The company has become the fastest-growing oil major in the world. It will launch seven oil and gas fields this year - more than any other year in its history - and will launch nine more before the end of the decade, adding 800,000 barrels per day (bbl/d) of oil and gas to its production.
By 2020 the company, including its stake in Russian oil giant Rosneft, will be producing as much as 4 million bpd - the same as before the Deepwater Horizon spill and up from the 3 MMbbl/d it was producing after offloading assets to cover the litigation costs.
"We are firing on all cylinders," Dudley told a shareholders meeting in May as he aims to catch up with production volumes of its biggest rivals Exxon Mobil and Royal Dutch Shell.
Whether this strategy will prove effective in the long-term is by no means certain; BP's large liabilities linked to Deepwater Horizon mean it requires a significantly higher oil price—than the present price and compared with rivals—to pay for its operations and dividends. A sluggish recovery in oil prices could also lead to its already high debt rising further.
Rating agency Moody's upgraded BP's credit rating last week for the first time in 19 years while, in another sign of confidence, 97 percent of BP shareholders voted to approve Dudley's new pay package last month.
"Bob hasn't done anything that we wouldn't agree with so far. When times are hard and bad, I would want someone who is pretty sensible and conservative," said Rohan Murphy from Allianz, which holds BP shares.
"Dudley is a safe pair of hands. He won't do anything too maverick," Murphy added. "The recent rating upgrade shows the story hangs together."

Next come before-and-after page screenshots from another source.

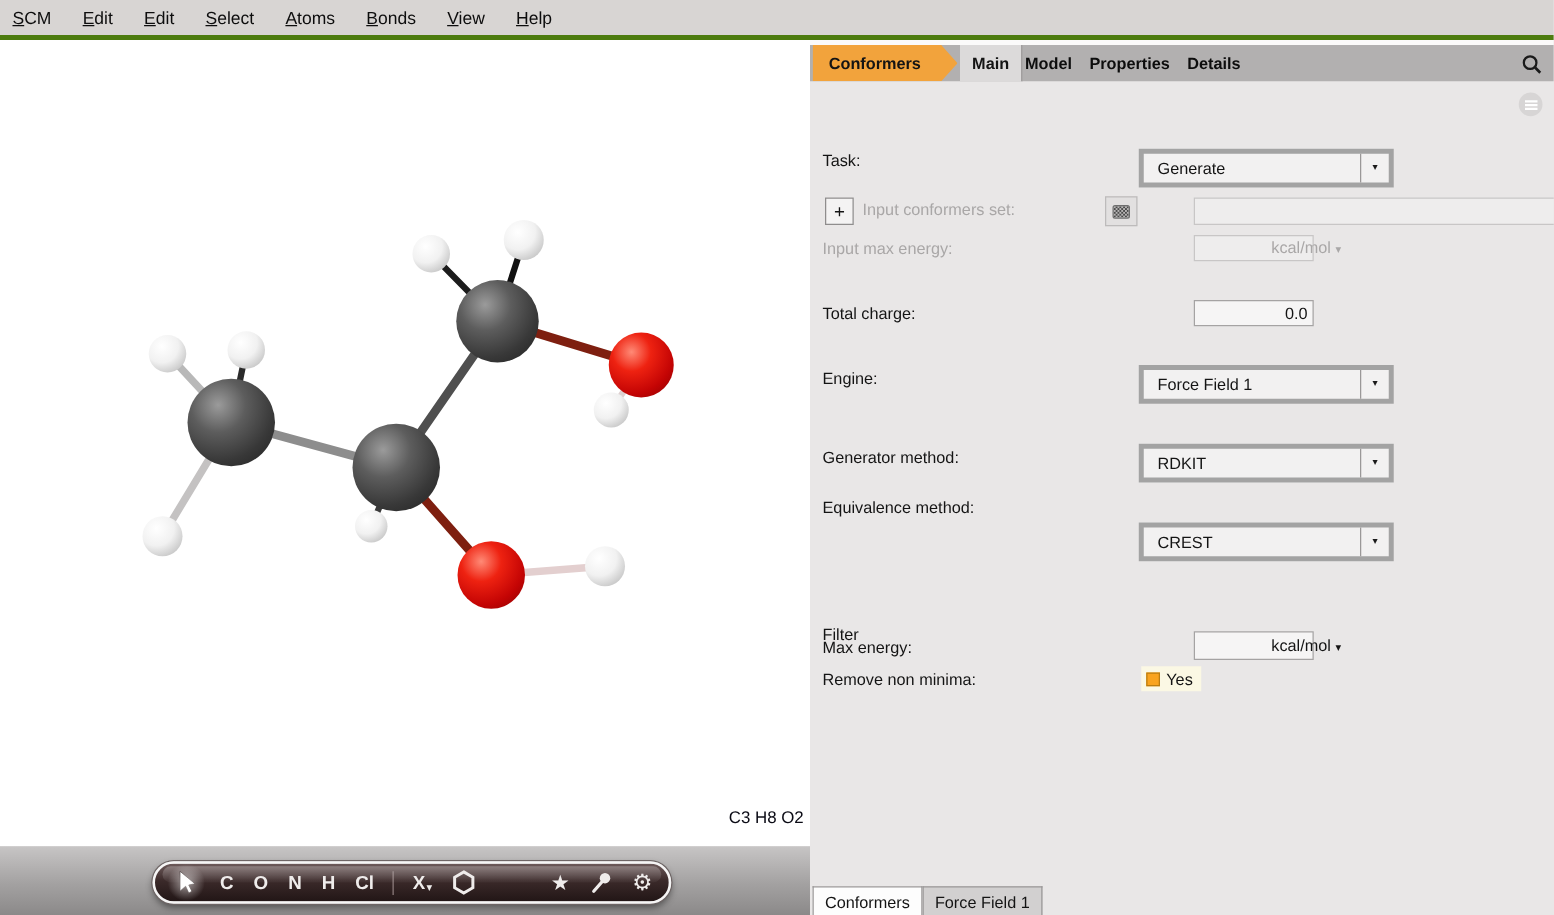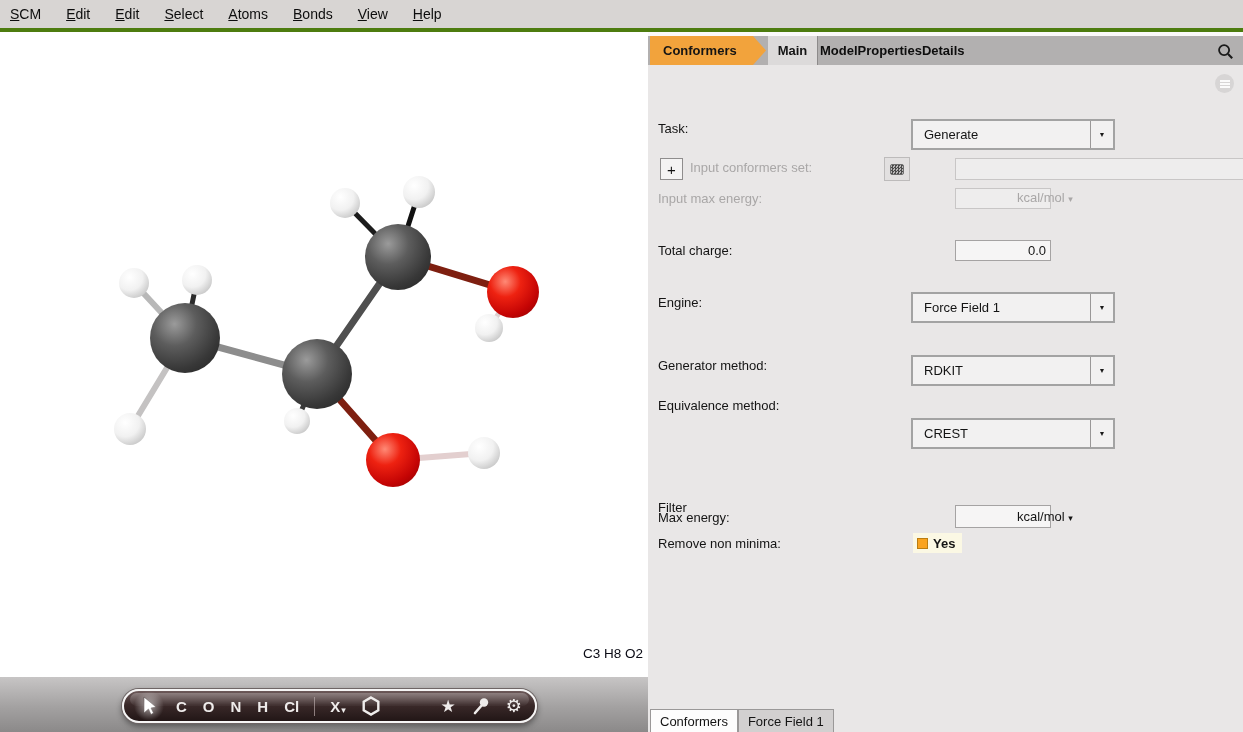"Model" .tab-row { gap: none -> 14px }
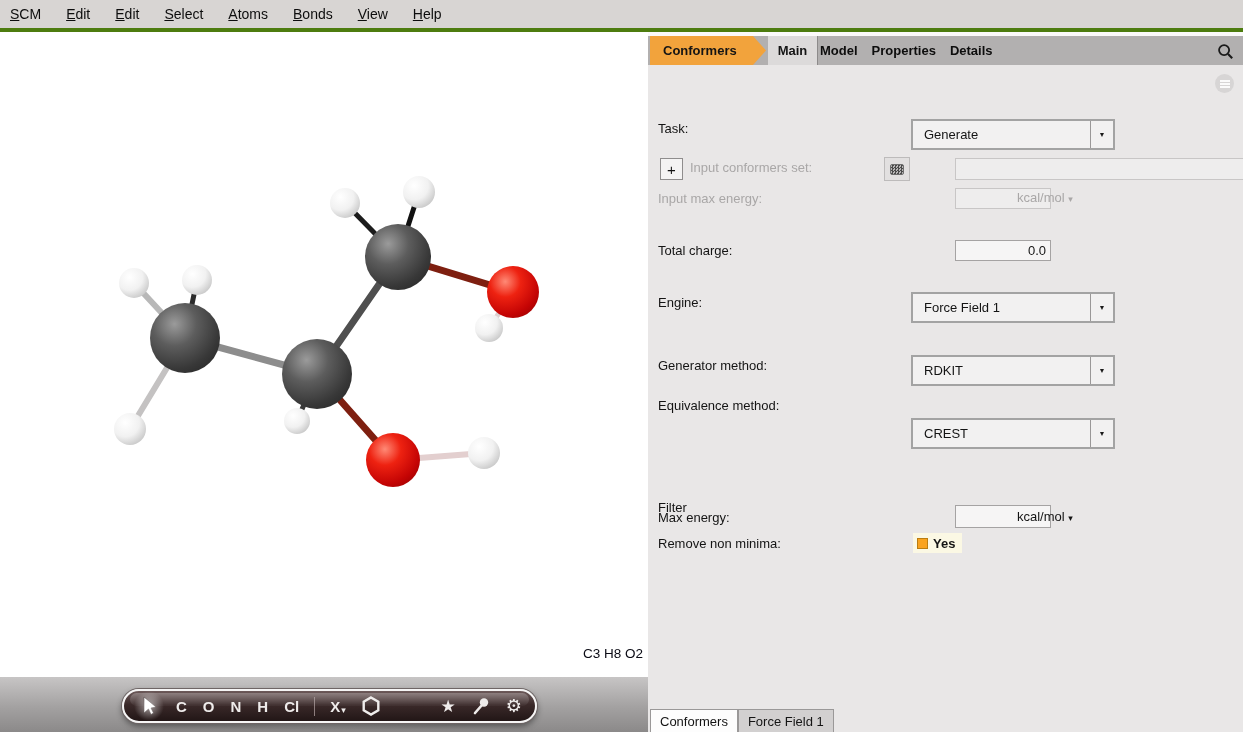"Generate" .dd { border: 2px solid #a3a3a3 -> 4px solid #a3a3a3 }
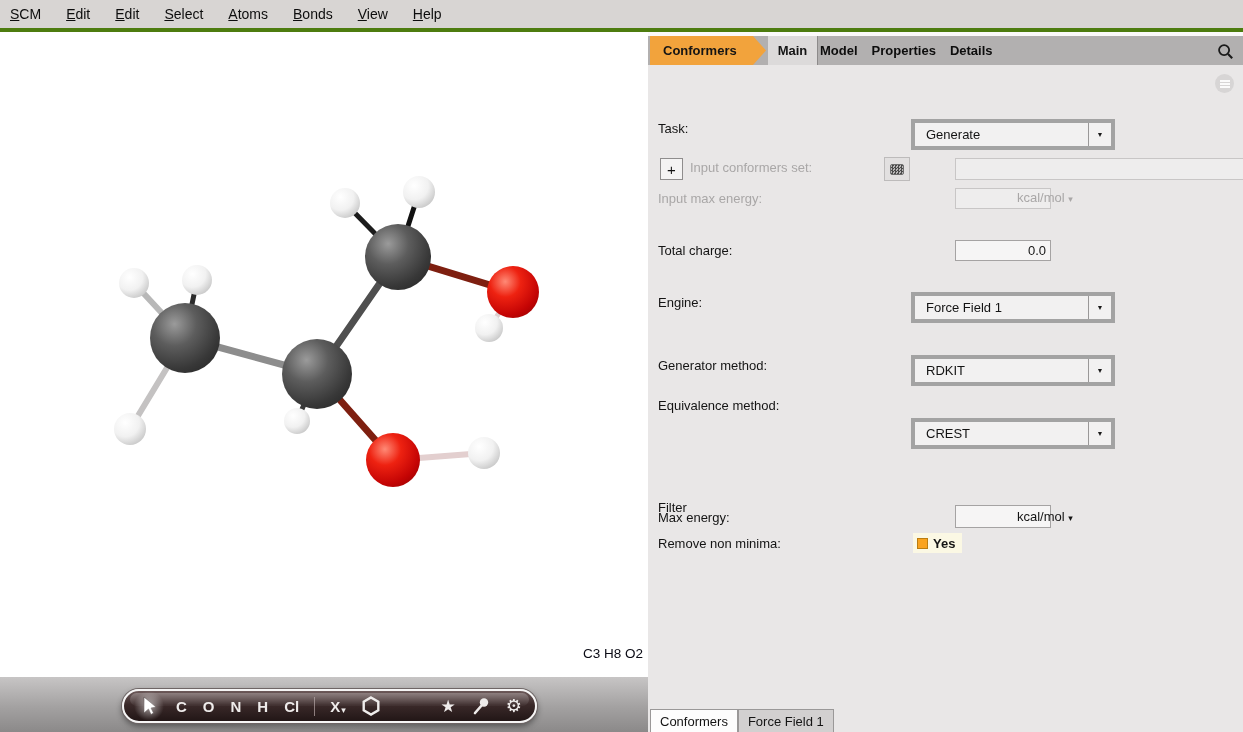"Yes" .yes-box { font-weight: bold -> none }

The calm and softly spoken Dudley was stress-tested more than once before getting the top job. His career included three punishing years fighting a corporate war with Russian oligarchs at the firm's giant Russian venture TNK-BP that forced him to flee the country and go into hiding.
He became BP chief executive when his predecessor Tony Hayward's tenure ended abruptly following the explosion of the Deepwater Horizon platform in the Gulf of Mexico in 2010.
Dudley was given a task of steadying the ship as BP struggled with a firestorm from the U.S. government, victims of the spill, environmental groups and shareholders.
Over the next five years, the company shed more than $55 billion worth of oil fields, refineries and infrastructure to pay for the spill clean-up.
BP was abandoning low-margin projects and mature markets like Venezuela or Vietnam, often getting top dollar for its sales as oil prices hovered above $100 per barrel.
In retrospect, BP had unknowingly stolen a march on most of its rivals who had to embark on similar asset sales much later when crude prices began to collapse in 2014.
Just as BP was slowly emerging from the spill fallout, the collapse in oil prices drove it to its biggest loss ever in 2016. Like its peers, BP responded by slashing thousands of jobs and tightening budgets.
The efforts bore fruit. In the first quarter of 2017, its profits tripled and its production rose to a five-year high thanks to higher production.
Dudley's team argues that this will only improve over time as the company's strategic change of tack means it is producing more profitable oil and gas from a smaller number of fields.
Another metric investors are also closely watching is BP's debt, standing at $38.6 billion, or 28 percent of its total equity including debt - the highest figure among oil majors.
That ratio is set to improve as Deepwater Horizon cash payments decline over the coming years. They amounted to about $7 billion in 2016 and $4.5 billion in 2017 but will fall to $1-$2 billion from 2018.
BP can currently balance its books only at $60 per barrel, compared to $50 for most of its rivals, but that figure should also fall as Deepwater Horizon payments decline.
"Bob Dudley is building something that could be very interesting in the future ... he just gets on with business and that's what investors want," said James Laing, equities fund manager at Aberdeen Asset Management, which holds BP shares.
"The dividend is still sustainable, debt levels are high but will come down, the cash breakeven has been lowered, the resource base is still increasing," he added. "It doesn't feel like there is a lot of criticism to be made."